## ABOUT THIS EXERCISE
The response should be an exact copy of the records, with the pictures removed.

(Version difference data)
____________
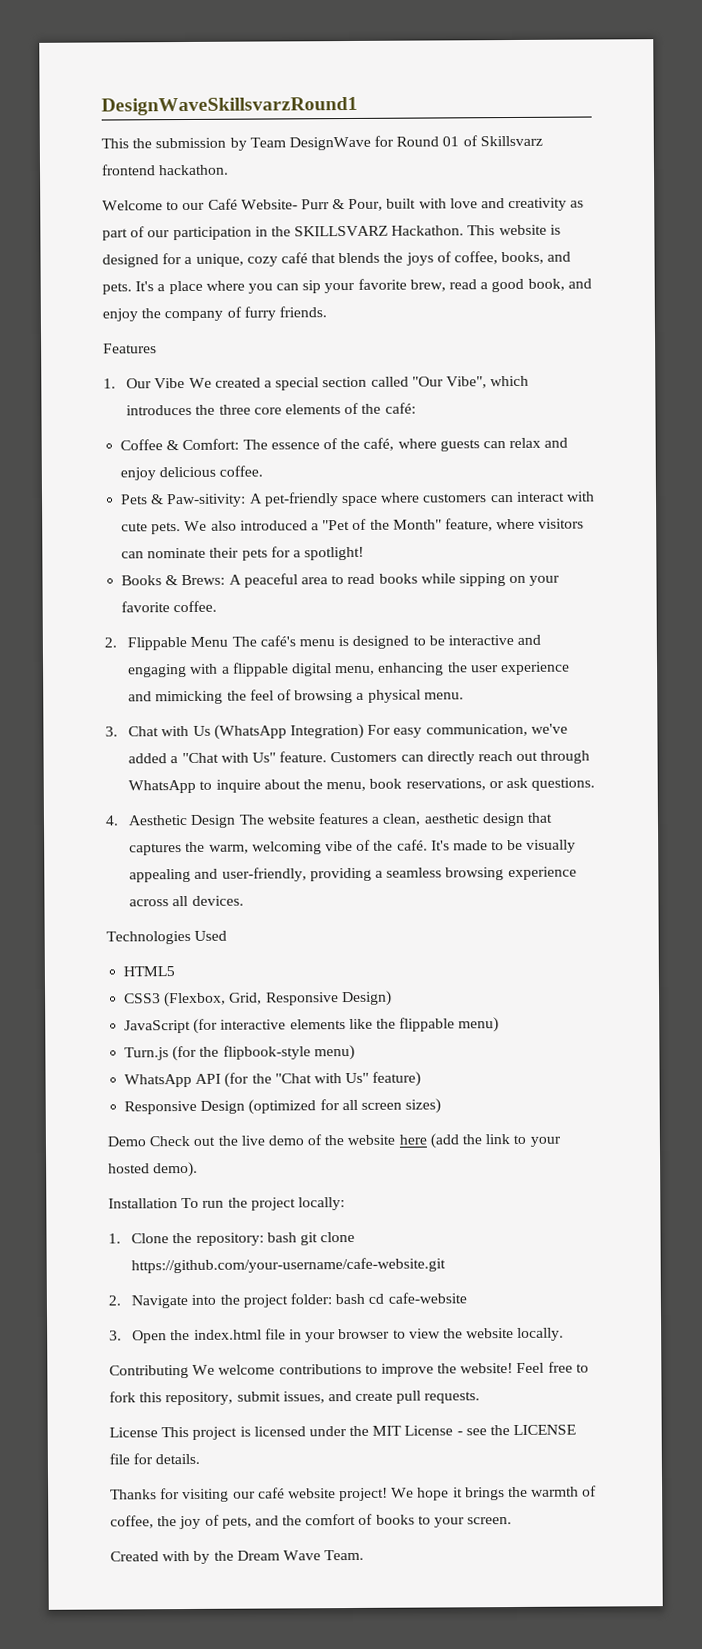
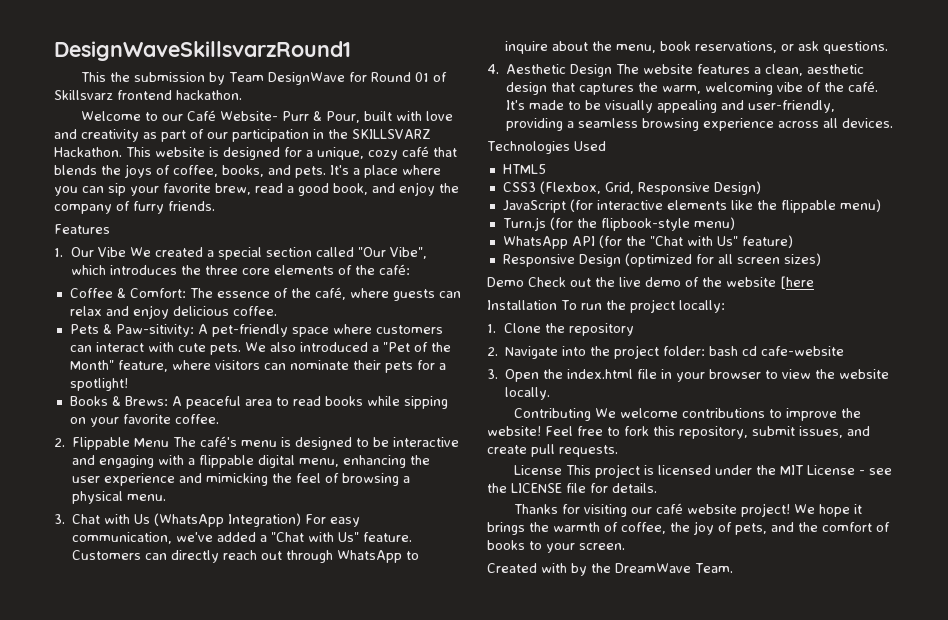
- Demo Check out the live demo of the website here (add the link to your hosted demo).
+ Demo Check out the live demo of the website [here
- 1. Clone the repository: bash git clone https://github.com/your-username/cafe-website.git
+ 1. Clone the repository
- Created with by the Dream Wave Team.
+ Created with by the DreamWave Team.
____________
## ANSWER
- Demo Check out the live demo of the website here (add the link to your hosted demo).
+ Demo Check out the live demo of the website [here
- 1. Clone the repository: bash git clone https://github.com/your-username/cafe-website.git
+ 1. Clone the repository
- Created with by the Dream Wave Team.
+ Created with by the DreamWave Team.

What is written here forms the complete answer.